A fair and modern retail tax system would move beyond taxing physical retail spaces based on outdated property-centric business rates and instead consider how consumers shop today. This system would tax retail activity in a way that accounts for both physical and online sales volumes, replacing or reforming business rates based on property value.
Such a system would also provide incentives or tax reliefs for retailers investing in job creation and maintaining or improving premises. This recognition of retail's major role as a private employer and key driver of local economic wellbeing and community vitality is crucial.
Additionally, the tax burden on retail should support sustainable economic growth by encouraging investment in research, experimental costs, and infrastructure. Modernizing tax rules to keep pace with digital services and interstate commerce is also essential.
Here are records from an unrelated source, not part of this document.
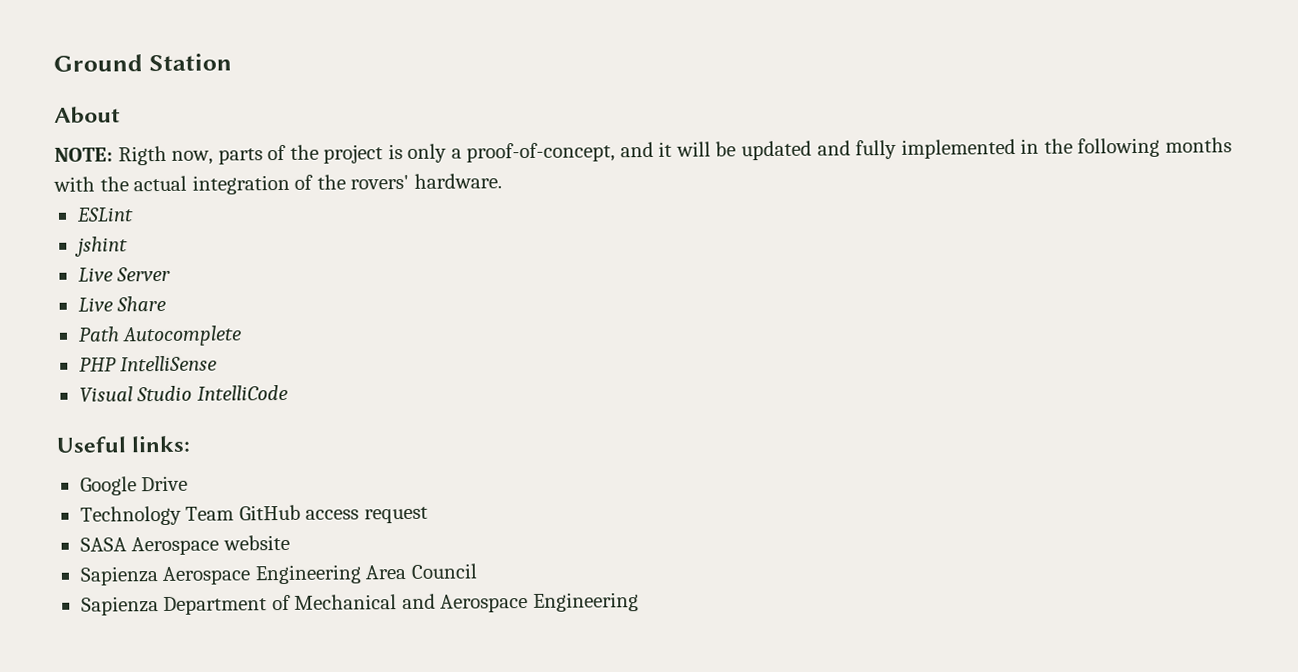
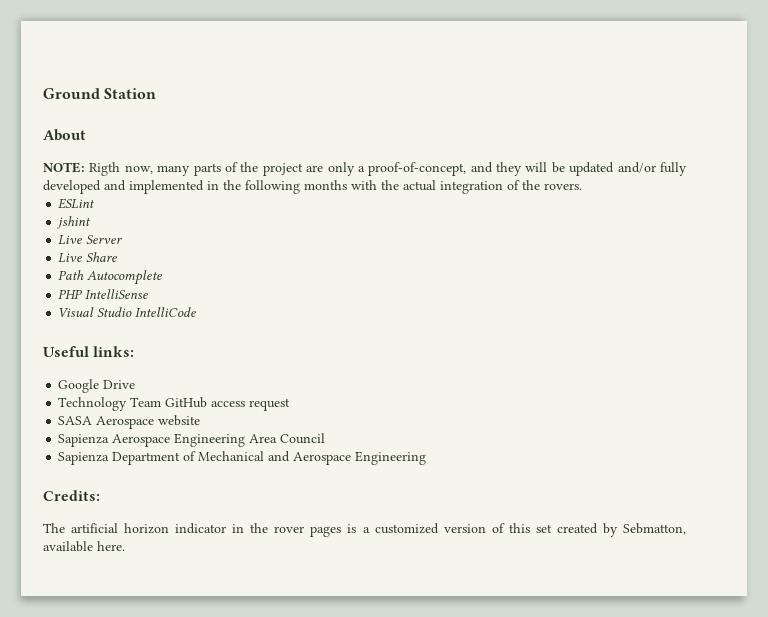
(214, 157) none -> [157,165,191,176] many
[387,144,403,160] is -> [306,165,324,172] are
[658,141,673,157] it -> [496,162,523,176] they
[816,139,898,160] and fully -> [617,162,688,176] [43,180,126,194] and/or fully developed and
[350,173,502,190] rovers' hardware. -> [544,183,582,190] rovers.
(639, 602) none -> [43,490,100,501] [43,523,686,537] [43,541,125,552] // Credits: // The artificial horizon indicator in the rover pages is a customized version of this set created by Sebmatton, available here.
In summary, a modern retail tax system would incorporate both brick-and-mortar and online retail sales fairly, replace property-based business rates with activity- or revenue-linked measures, reward investment in jobs, premises upkeep, and R&D, ensure digital retailers contribute fairly to public funding, adapt to complexities of digital commerce and multi-jurisdictional tax rules, and encourage investment in research, experimental costs, and infrastructure.
The Government must ensure that no shop pays more in the upcoming Autumn Budget and update the tax regime to better suit the current era, as it was designed before supermarkets, retail parks, and the internet. This approach aligns with recent critiques and calls in the UK retail sector for fairness reflecting modern shopping and investment realities.